The latest reviewed approach, combining techniques among which are AdaBoost (AB) and XGBoost, utilizes OPC-UA’s communication protocol according to [
34,
37,
51,
70], finding application in distributed monitoring systems and advanced communication networks for industrial IoT platforms. Federated learning (FL), documented in references [
24,
54], represents an innovative approach for industrial IoT platforms that maintains data privacy while enabling distributed learning across industrial networks. Specialized techniques like DetNet, referenced in [
40], focus on deterministic communications for 6G networks with stringent reliability requirements and ultra-low latency constraints. Lastly, techniques such as iDCA utilize the information model for anomaly detection by design in cyber-physical production systems, facilitating proactive quality control and system monitoring capabilities.

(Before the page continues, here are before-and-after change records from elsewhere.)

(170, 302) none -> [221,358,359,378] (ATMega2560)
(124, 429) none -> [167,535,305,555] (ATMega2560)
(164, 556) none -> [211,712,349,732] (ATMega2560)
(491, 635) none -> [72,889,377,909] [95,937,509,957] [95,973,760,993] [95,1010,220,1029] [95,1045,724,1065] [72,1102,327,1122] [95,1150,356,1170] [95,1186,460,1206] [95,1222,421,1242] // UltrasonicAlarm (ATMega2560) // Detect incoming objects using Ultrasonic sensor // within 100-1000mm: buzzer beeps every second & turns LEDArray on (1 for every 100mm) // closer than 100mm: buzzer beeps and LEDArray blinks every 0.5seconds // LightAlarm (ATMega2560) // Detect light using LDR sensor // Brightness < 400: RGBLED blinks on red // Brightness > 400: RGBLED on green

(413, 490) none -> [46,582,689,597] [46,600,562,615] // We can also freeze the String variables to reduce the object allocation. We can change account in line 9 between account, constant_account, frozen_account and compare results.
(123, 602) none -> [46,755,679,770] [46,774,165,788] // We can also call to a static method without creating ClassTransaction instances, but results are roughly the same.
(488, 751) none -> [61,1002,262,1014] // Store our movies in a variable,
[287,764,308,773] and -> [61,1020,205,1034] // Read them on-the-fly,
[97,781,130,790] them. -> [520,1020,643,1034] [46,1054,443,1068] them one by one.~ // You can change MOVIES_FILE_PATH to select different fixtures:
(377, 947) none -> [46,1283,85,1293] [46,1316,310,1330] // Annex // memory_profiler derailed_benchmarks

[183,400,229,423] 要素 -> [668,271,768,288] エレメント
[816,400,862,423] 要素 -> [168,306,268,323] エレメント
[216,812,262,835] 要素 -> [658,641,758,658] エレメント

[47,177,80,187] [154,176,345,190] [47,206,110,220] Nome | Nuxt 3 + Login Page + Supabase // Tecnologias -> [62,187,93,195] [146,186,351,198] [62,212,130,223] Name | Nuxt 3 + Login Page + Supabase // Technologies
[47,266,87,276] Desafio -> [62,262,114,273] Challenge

The integration of native security features and real-time communication services positions OPC-UA as a fundamental element for ML implementations in critical industrial environments that demand immediate response. This diversity of roles transcends the traditional function of a communications protocol, establishing OPC-UA as a comprehensive platform for the effective integration of Machine Learning in industrial environments, where the combination of interoperability, semantic data structure, robust security, and real-time capabilities is essential for the success of intelligent automation implementations.